As far as Parker Fly are concerned, you can't go wrong with a Classic or a Mojo. 

Currently I own a Deluxe - while being cheaper 'cause there's more resin than wood I can't really complain 'cause it sounds and plays good. One advice: if you buy one 2nd-hand try it in person, cause they are definitely peculiar guitars and some defects can never be repaired.


----------



## HurrDurr (Aug 7, 2014)

GRIZ said:


> Several things i don't like about them after playing them:
> they came with a terrible setup
> the pickups sound weak with low output
> the guitar feels cheap in my hands
> the selector switches also felt cheap



^^^ *THIS*. I picked one up to try _(the 7-string)_ because I love the way they look, but it just felt so damn cheap and the pickups were so weak that it amazed me this instrument costs what it does. Honestly, _(and I'm willing to catch fire for this)_ aside from the cool finishes, I didn't see a difference between the Majesty and the various Sterling JP70D/JP100D models up on the shelf.

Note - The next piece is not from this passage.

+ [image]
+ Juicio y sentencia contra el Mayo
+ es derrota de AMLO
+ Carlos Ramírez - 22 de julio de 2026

_Actually_... I think those Sterling JP's sounded _*great*_ aside from how cheap/toy-ish they felt. The Majesty was a cool concept, but it's looking like a flop to me 

*inb4:* _"You don't own one, your opinion isn't valid. I own one and it's great"_, I totally understand some folks like it and have purchased one, but realistically if I don't like it in the store I'm likely not going to drop close to $3500 in hopes that I'll vibe with it at home through my own rig.


----------



## chandler1389 (Aug 7, 2014)

tried one in the shop, felt extremely cheap for its asking price of 2700 quid.


----------



## dragonbiscuit (Aug 7, 2014)

I own a 6 stg majesty. My first impressions went from: this is cool, to oh crap this guitar sucks, and then back to this is pretty cool lol. It's a different animal than the other JPs IMO but still a decent guitar in its own right. Things I like: lightweight, cleans sound wonderful, only one output jack, bridge is fantastically comfy to rest my picking hand on, neck profile is just right, and great fret access. Things I don't like: finish looks cool (mystic dream) but is quite slippery if you have any sweat/oil on your hands, set up was sub par (intonation is way out), came with an extra trem bar but no tools or manual, illuminator pickups are not thrilling me (but they're not too bad either). 

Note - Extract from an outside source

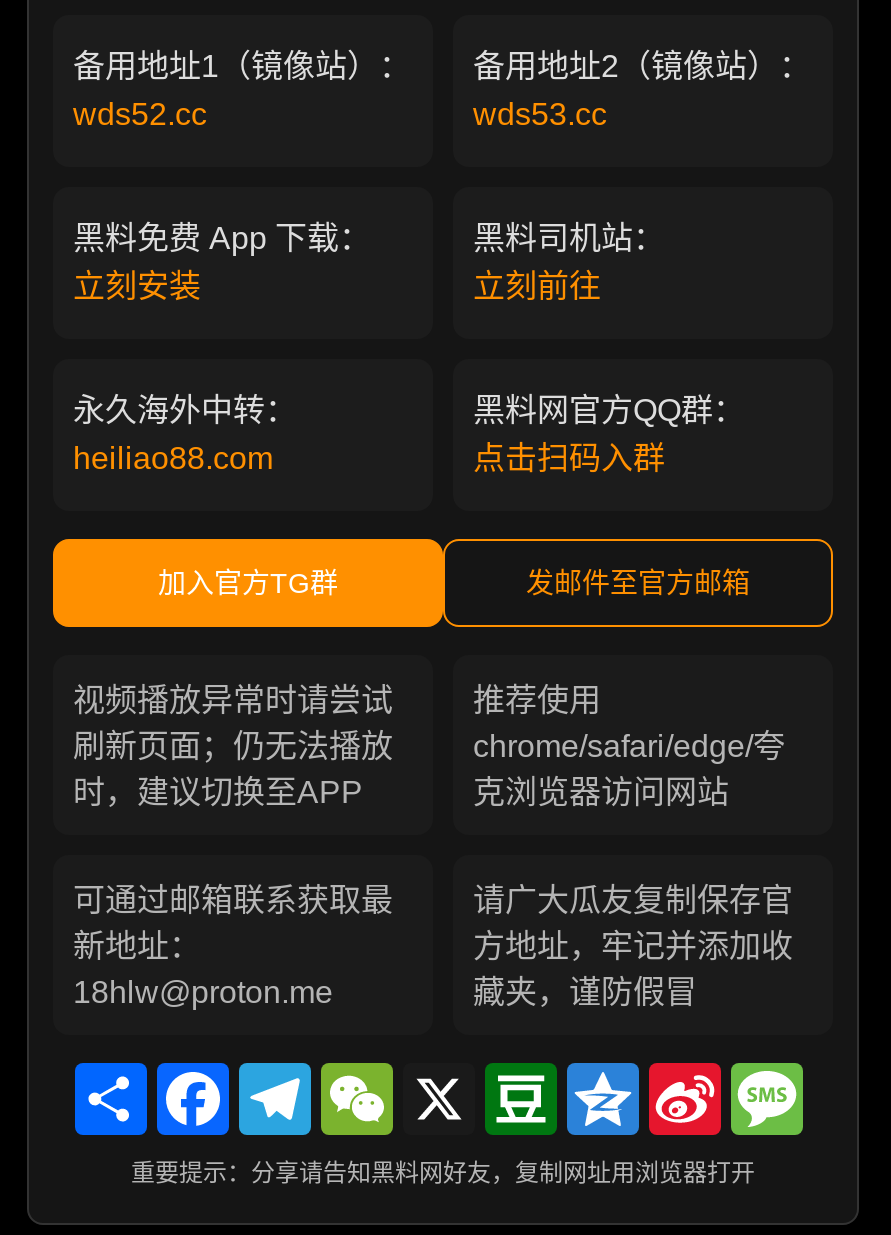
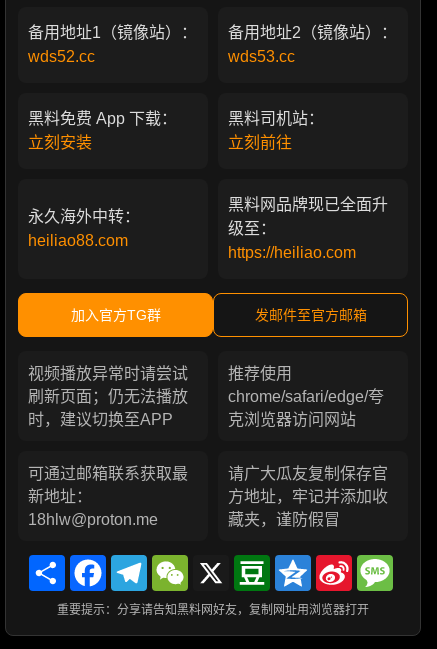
- 黑料网官方QQ群：
- 点击扫码入群
+ 黑料网品牌现已全面升
+ 级至：
+ https://heiliao.com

The more time I spend with this guitar, the more I appreciate the versatility and especially the clean tones. However, it seems like I'm tweaking for days to get a decent high gain sound with this using my Axe-Fx II. The ebony board on mine is quite nice and I actually like the inlays. Definitely a controversial design/look that's not for everyone. I don't think the switches or controls feel cheap at all and I really like push-push pots. IMO they are quite pretty guitars in person and not what I usually go after. I'll likely keep it even just for the cleans but will probably drop some new pups in there when I'm not feeling so lazy. If anyone has pickup replacement suggestions I'd love to hear them b/c I'm not sure what buy for this.

Oh yeah - as for the price tag, I'm still on the fence about that topic. Sometimes I think it's worth it and others I feel it's about $500-600 too much for what you get. I don't suggest spending the extra dough for the finish I got - not unless you really like that one in particular. I'll probably be much happier with some different pickups.


----------



## HurrDurr (Aug 7, 2014)

I'd say go Titans all the way. The Titans are my new go-to set. All-in-all though, I still love the way the Majesty looks. I'm just waiting for the _*"Sterling MJ100D/MJ70D's"*_ to come out so I can afford one and shove Titans in them. 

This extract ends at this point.